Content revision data
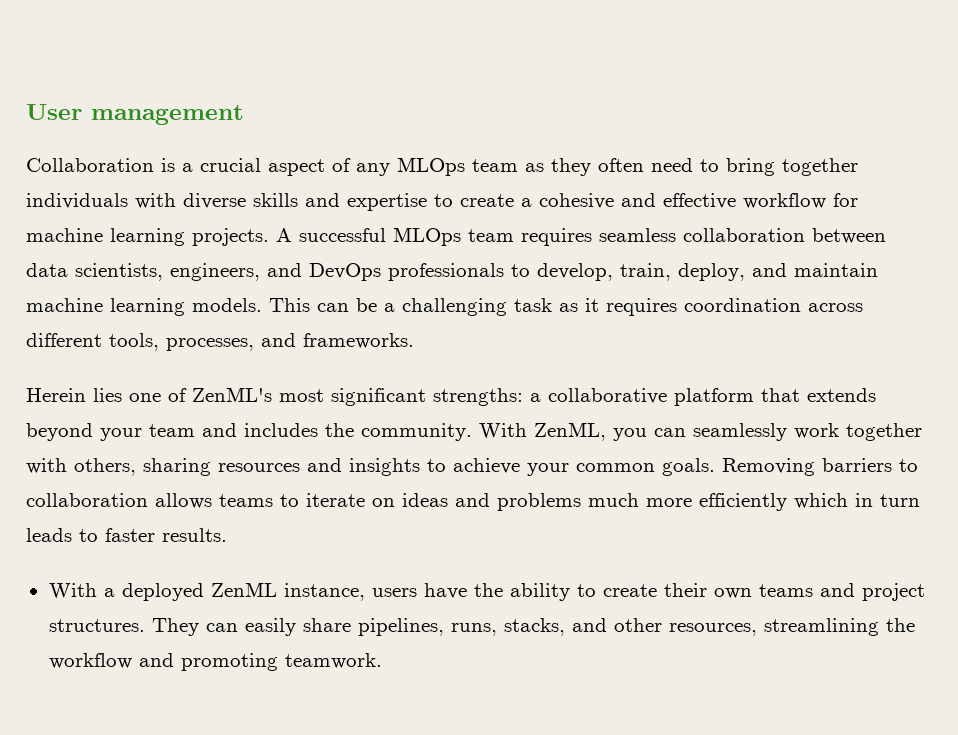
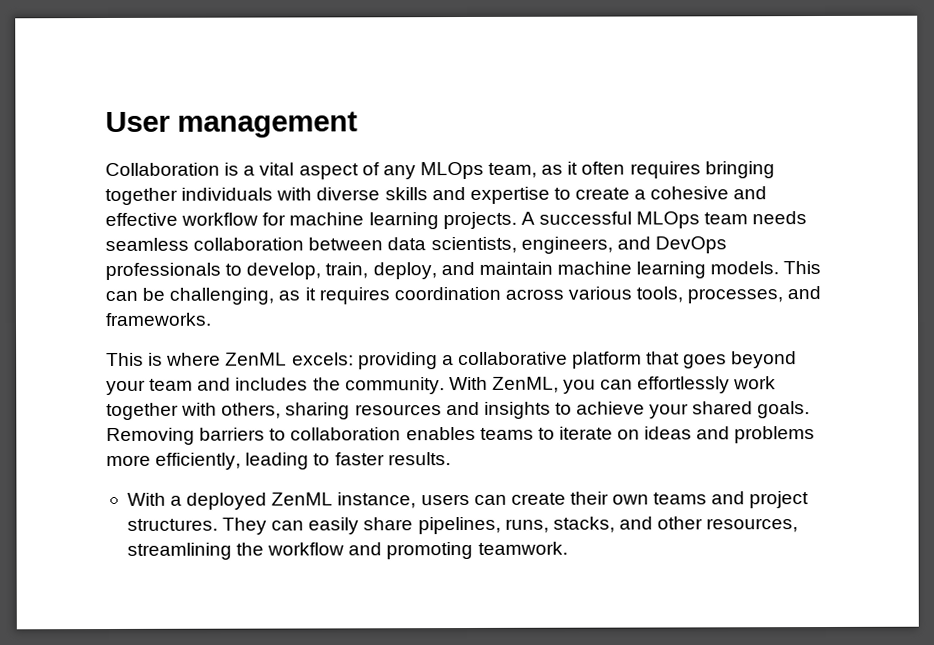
- Collaboration is a crucial aspect of any MLOps team as they often need to bring together individuals with diverse skills and expertise to create a cohesive and effective workflow for machine learning projects.
+ Collaboration is a vital aspect of any MLOps team, as it often requires bringing together individuals with diverse skills and expertise to create a cohesive and effective workflow for machine learning projects.
- A successful MLOps team requires seamless collaboration between data scientists, engineers, and DevOps professionals to develop, train, deploy, and maintain machine learning models.
+ A successful MLOps team needs seamless collaboration between data scientists, engineers, and DevOps professionals to develop, train, deploy, and maintain machine learning models.
- This can be a challenging task as it requires coordination across different tools, processes, and frameworks.
+ This can be challenging, as it requires coordination across various tools, processes, and frameworks.
- Herein lies one of ZenML's most significant strengths: a collaborative platform that extends beyond your team and includes the community.
+ This is where ZenML excels: providing a collaborative platform that goes beyond your team and includes the community.
- With ZenML, you can seamlessly work together with others, sharing resources and insights to achieve your common goals.
+ With ZenML, you can effortlessly work together with others, sharing resources and insights to achieve your shared goals.
- Removing barriers to collaboration allows teams to iterate on ideas and problems much more efficiently which in turn leads to faster results.
+ Removing barriers to collaboration enables teams to iterate on ideas and problems more efficiently, leading to faster results.
- With a deployed ZenML instance, users have the ability to create their own teams and project structures.
+ With a deployed ZenML instance, users can create their own teams and project structures.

**Required action:**
This task calls for an exact reproduction of the lines that start at the one containing "various tools, processes, and frameworks." and continue to the end of the entries above.

**Worked solution:**
+ This can be challenging, as it requires coordination across various tools, processes, and frameworks.
- Herein lies one of ZenML's most significant strengths: a collaborative platform that extends beyond your team and includes the community.
+ This is where ZenML excels: providing a collaborative platform that goes beyond your team and includes the community.
- With ZenML, you can seamlessly work together with others, sharing resources and insights to achieve your common goals.
+ With ZenML, you can effortlessly work together with others, sharing resources and insights to achieve your shared goals.
- Removing barriers to collaboration allows teams to iterate on ideas and problems much more efficiently which in turn leads to faster results.
+ Removing barriers to collaboration enables teams to iterate on ideas and problems more efficiently, leading to faster results.
- With a deployed ZenML instance, users have the ability to create their own teams and project structures.
+ With a deployed ZenML instance, users can create their own teams and project structures.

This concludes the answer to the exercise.